** Opening Material shown block **

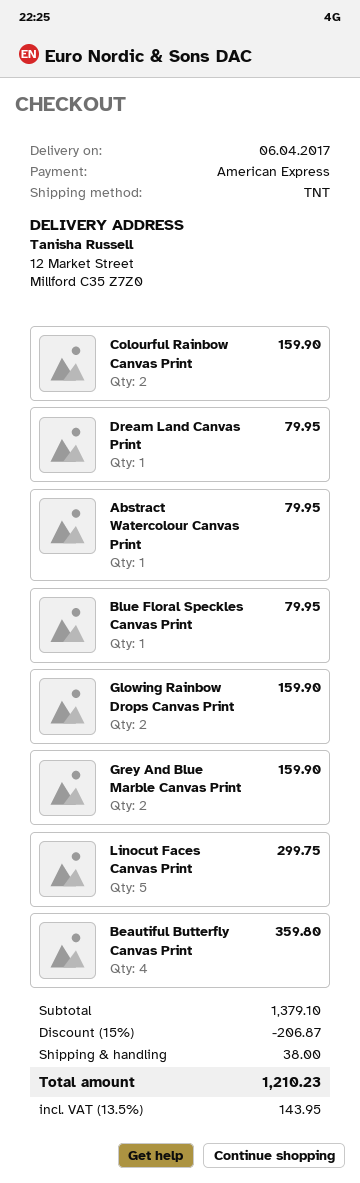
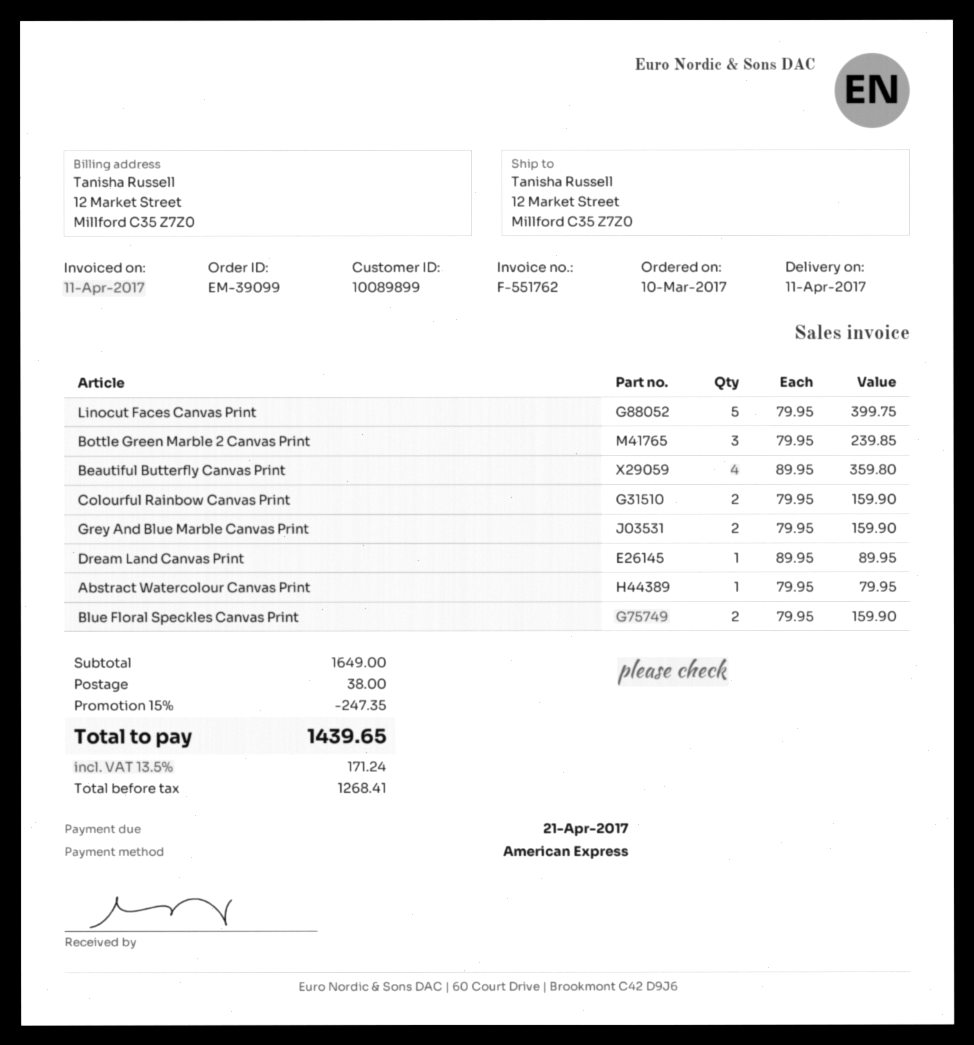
delivery date: 2017-04-06 -> 2017-04-11
Dream Land Canvas Print: 1 for 79.95 -> 1 for 89.95
Blue Floral Speckles Canvas Print: 1 for 79.95 -> 2 for 159.90
Glowing Rainbow Drops Canvas Print: 2 for 159.90 -> none
Linocut Faces Canvas Print: 5 for 299.75 -> 5 for 399.75
Bottle Green Marble 2 Canvas Print: none -> 3 for 239.85
subtotal: 1379.10 -> 1649.00
discount: 15% = 206.87 -> 15% = 247.35
tax: 13.5% = 143.95 -> 13.5% = 171.24
total: 1210.23 -> 1439.65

** Closing Material shown block **

■ **Work order**:
Reproduce the full listing faithfully, but do not carry over any pictures.

■ **Task solution**:
delivery date: 2017-04-06 -> 2017-04-11
Dream Land Canvas Print: 1 for 79.95 -> 1 for 89.95
Blue Floral Speckles Canvas Print: 1 for 79.95 -> 2 for 159.90
Glowing Rainbow Drops Canvas Print: 2 for 159.90 -> none
Linocut Faces Canvas Print: 5 for 299.75 -> 5 for 399.75
Bottle Green Marble 2 Canvas Print: none -> 3 for 239.85
subtotal: 1379.10 -> 1649.00
discount: 15% = 206.87 -> 15% = 247.35
tax: 13.5% = 143.95 -> 13.5% = 171.24
total: 1210.23 -> 1439.65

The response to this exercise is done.